A federal judge on Monday dismissed a long-running lawsuit against a Peraton subsidiary over the provision of background investigation services to the Office of Personnel Management.
It ends an eight-year dispute following which KeyPoint Government Solutions agreed to settle with the U.S. government for an undisclosed sum. According to attorneys for the plaintiff, 29% of the settlement figure will be paid to whistleblower Julie Reed who initially a qui tam lawsuit against the company in 2014. KeyPoint has also agreed to pay an additional sum towards Reed’s legal fees.
In light of the settlement, federal judge Christine M. Arguello dismissed the complaint in the U.S. District Court for the District of Colorado.
The conclusion of the lawsuit comes amid heightened interest from the Department of Justice in False Claims Act litigation.
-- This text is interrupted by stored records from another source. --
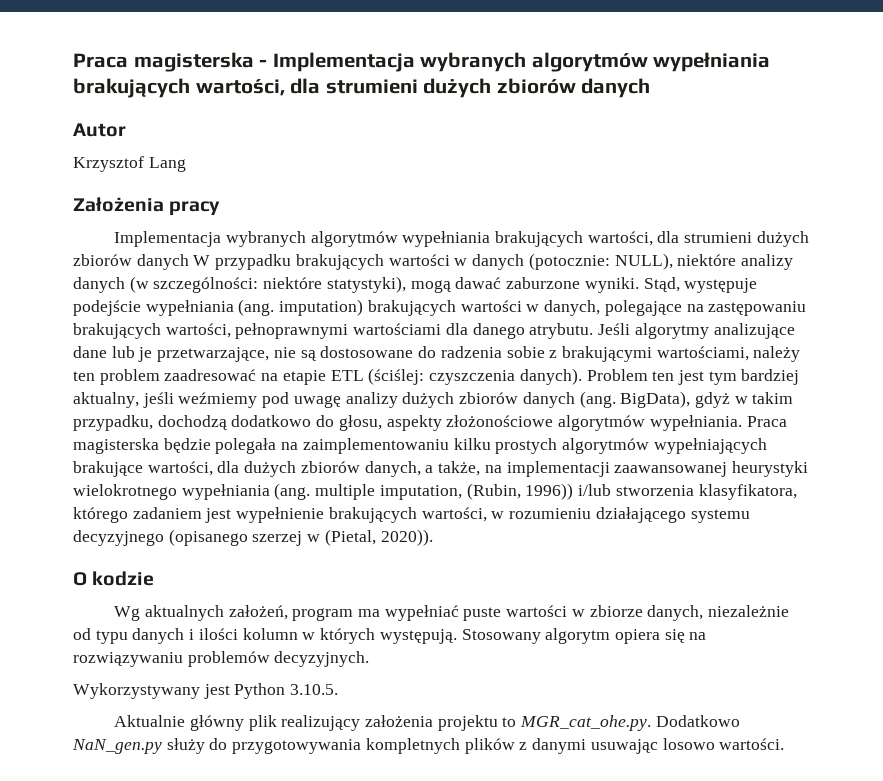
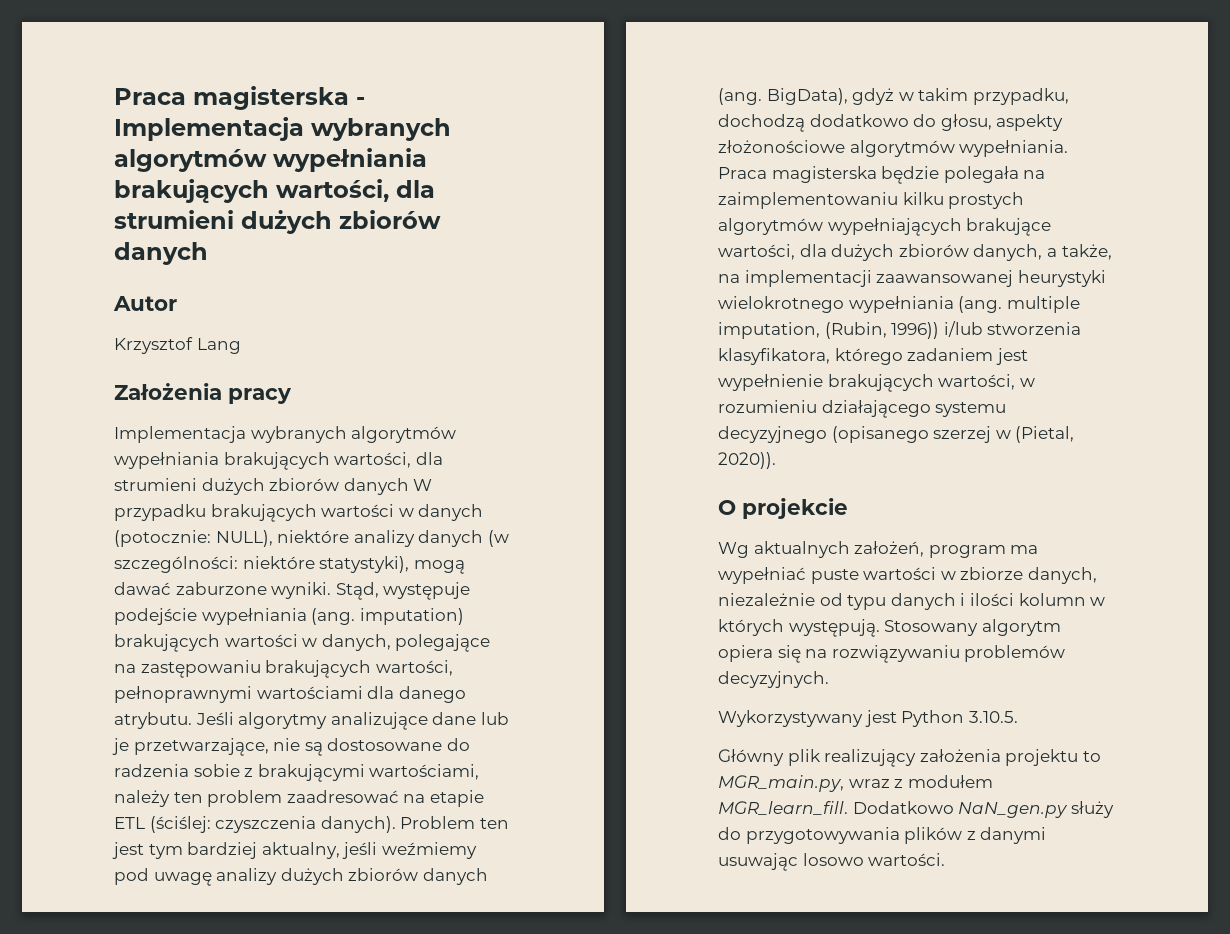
- O kodzie
+ O projekcie
- Aktualnie główny plik realizujący założenia projektu to MGR_cat_ohe.py. Dodatkowo NaN_gen.py służy do przygotowywania kompletnych plików z danymi usuwając losowo wartości.
+ Główny plik realizujący założenia projektu to MGR_main.py, wraz z modułem MGR_learn_fill. Dodatkowo NaN_gen.py służy do przygotowywania plików z danymi usuwając losowo wartości.

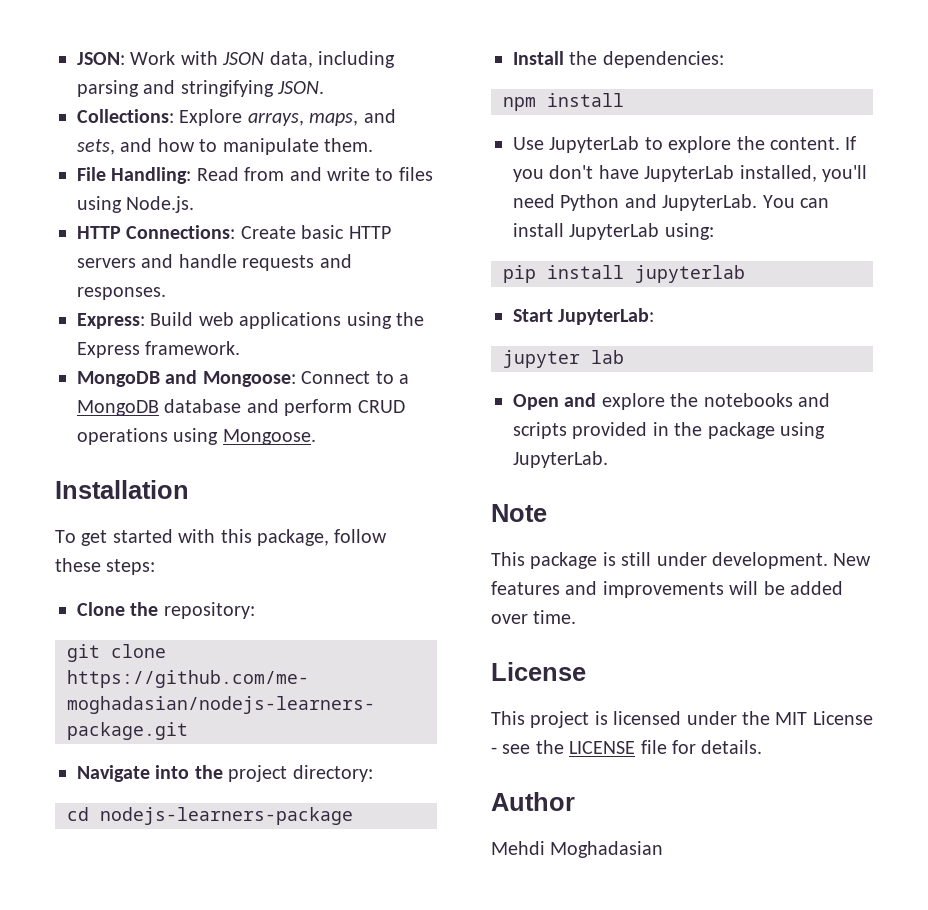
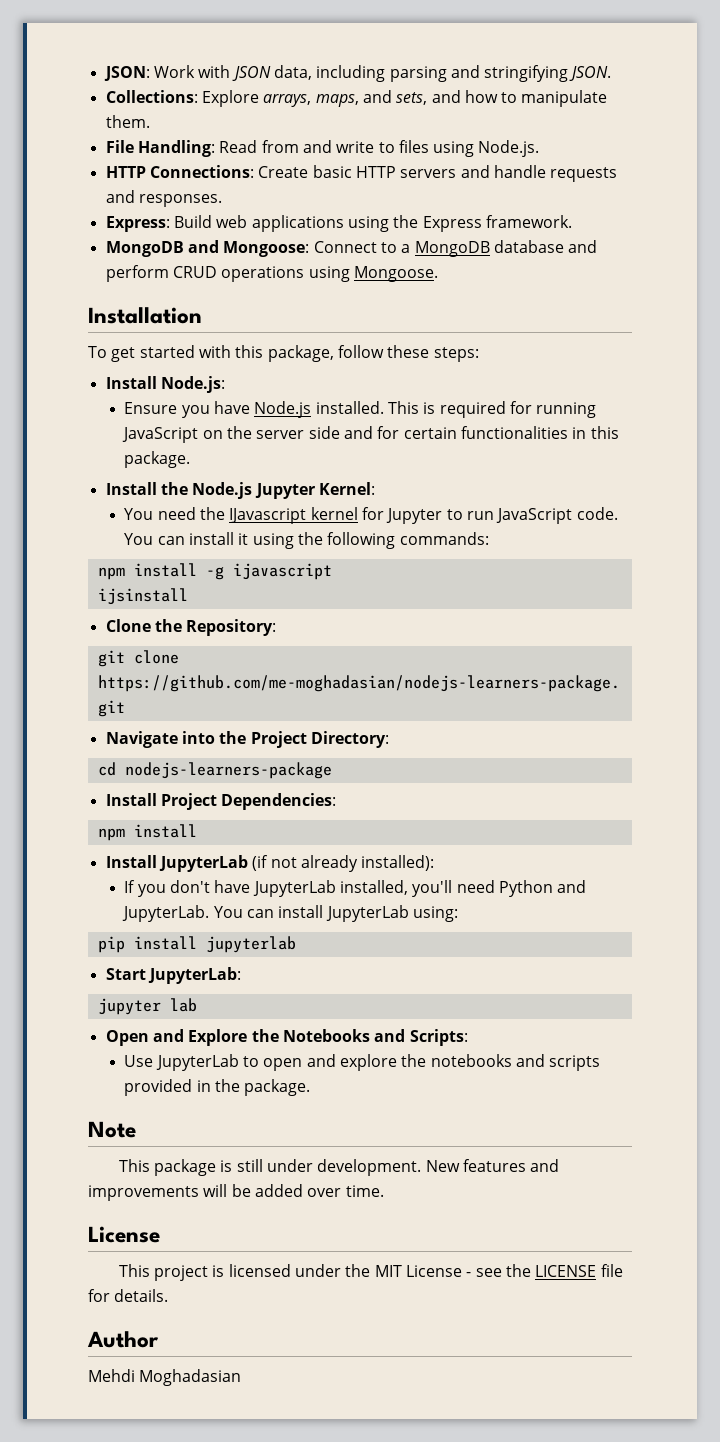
+ Install Node.js:
+ Ensure you have Node.js installed. This is required for running JavaScript on the server side and for certain functionalities in this package.
+ Install the Node.js Jupyter Kernel:
+ You need the IJavascript kernel for Jupyter to run JavaScript code. You can install it using the following commands:
+ npm install -g ijavascript
+ ijsinstall
- Clone the repository:
+ Clone the Repository:
- Navigate into the project directory:
+ Navigate into the Project Directory:
- Install the dependencies:
+ Install Project Dependencies:
- Use JupyterLab to explore the content. If you don't have JupyterLab installed, you'll need Python and JupyterLab.
+ Install JupyterLab (if not already installed):
+ If you don't have JupyterLab installed, you'll need Python and JupyterLab.
- Open and explore the notebooks and scripts provided in the package using JupyterLab.
+ Open and Explore the Notebooks and Scripts:
+ Use JupyterLab to open and explore the notebooks and scripts provided in the package.

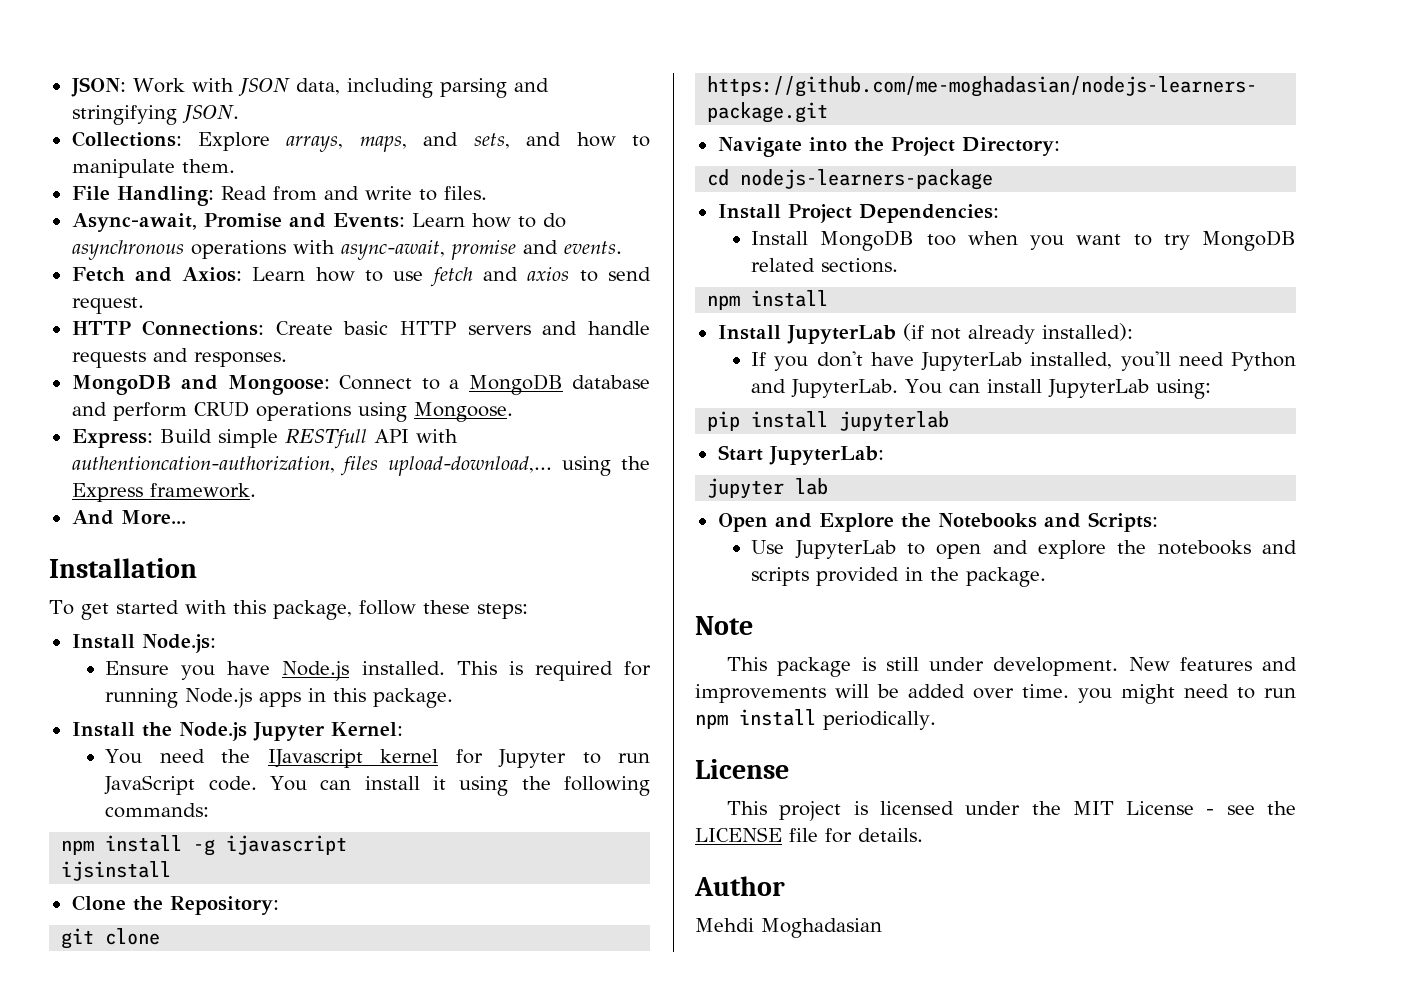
- File Handling: Read from and write to files using Node.js.
+ File Handling: Read from and write to files.
+ Async-await, Promise and Events: Learn how to do asynchronous operations with async-await, promise and events.
+ Fetch and Axios: Learn how to use fetch and axios to send request.
- Express: Build web applications using the Express framework.
+ Express: Build simple RESTfull API with authentioncation-authorization, files upload-download,... using the Express framework.
+ And More...
- This is required for running JavaScript on the server side and for certain functionalities in this package.
+ This is required for running Node.js apps in this package.
+ Install MongoDB too when you want to try MongoDB related sections.
- New features and improvements will be added over time.
+ New features and improvements will be added over time. you might need to run npm install periodically.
In October last year, the department launched its new Cyber-Civil Fraud Initiative and said it would use all available resources to protect whistleblowers who come forward with useful information.
KeyPoint settled the case after U.S. Federal Court of Appeal judges in 2019 issued an opinion that established the validity of Reed’s qui tam lawsuit — one in which a whistleblower brings action against a party on the government’s behalf — but rejected the plaintiff’s retaliation claim.
That prior opinion overturned an earlier district court ruling, which at the time dismissed Reed’s claim because it found her evidence did not provide the government...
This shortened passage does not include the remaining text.